Trans R Soc Trop Med Hyg. 1987;81 Suppl 2:26-33. doi: 10.1016/0035-9203(87)90474-3.
Five schools were chosen in different districts of Brazzaville where the intensity of malaria transmission, determined in a previous study, is representative of the very varied conditions observed in this town in relation to urbanization. The parasitological and serological results found in schoolchildren are analysed according to the level of transmission to which they are exposed, and compared with the results of a longitudinal survey carried out in the rural area of the Brazzaville region. In the urban area malaria prevalences in schoolchildren aged from 5 to 9 years and from 10 to 14 years vary considerably according to the districts.
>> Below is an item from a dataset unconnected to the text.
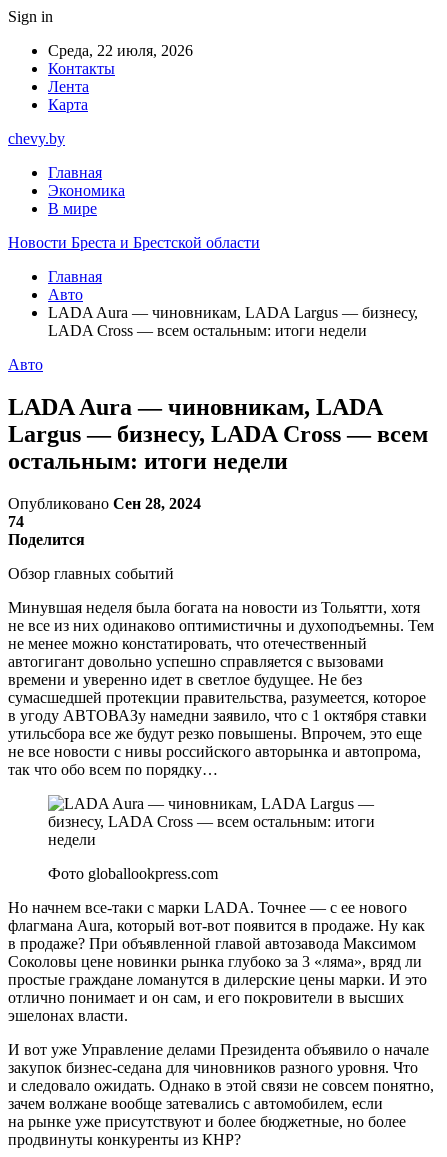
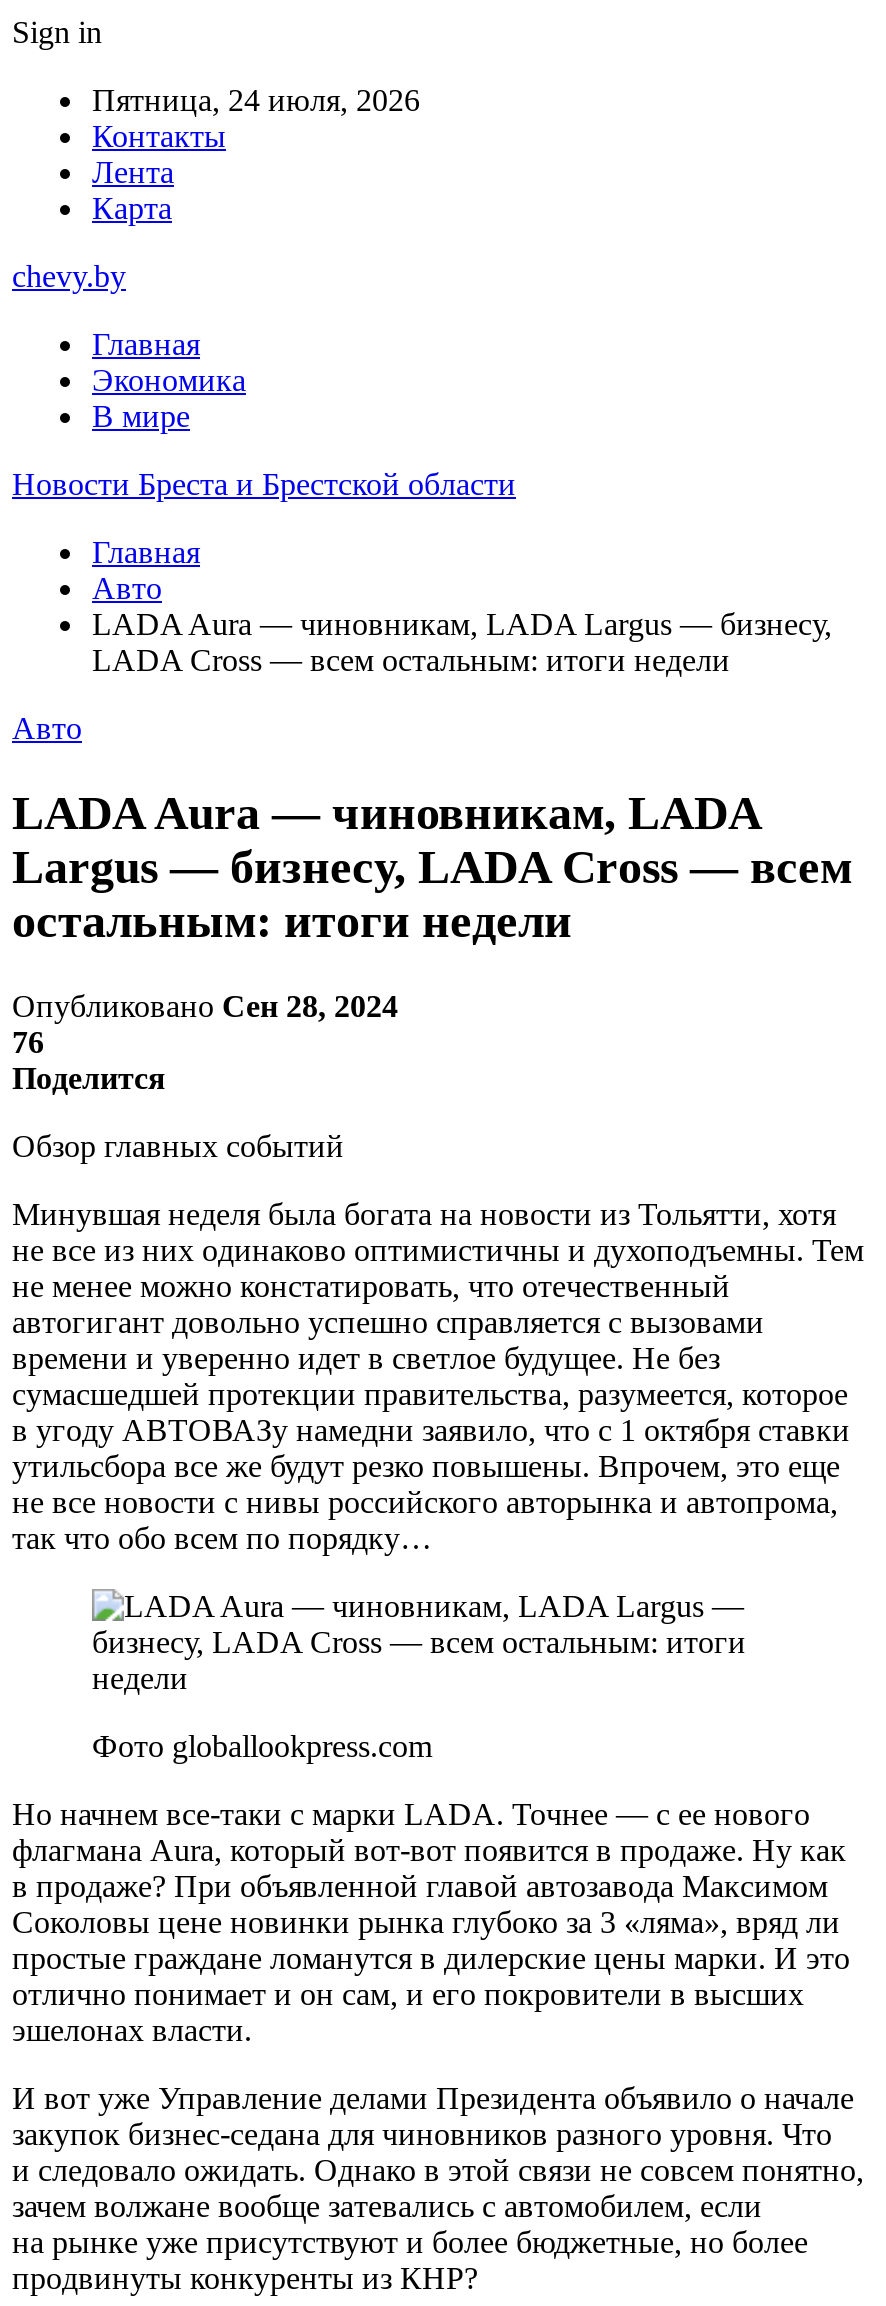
- Среда, 22 июля, 2026
+ Пятница, 24 июля, 2026

- 74
+ 76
They are, respectively, 78.9% and 84% in Massina, 58.8% and 71.7% in Talangai, 32.3% and 46.9% in Bacongo and 5.6% and 12.6% in Moungali. In Poto-Poto, no positive thick films were found in a representative sample of 62 schoolchildren aged 6 and 7 years who have always lived in this district, and the malaria prevalence is only 6.9% in schoolchildren aged 14 and 15. In the rural area, the malaria prevalence is 76.4% in schoolchildren aged 5 to 9 and 82% in those aged from 10 to 14. According to standard immunofluorescent technique, 63% of children aged 6 and 7 years living since birth in the central part of the Poto-Poto and Moungali districts have no detectable antibodies. In the rural area, all children over 4 years of age are seropositive. These results show that the decrease in vectorial density which accompanies urbanization has considerable parasitological repercussions.(ABSTRACT TRUNCATED AT 250 WORDS)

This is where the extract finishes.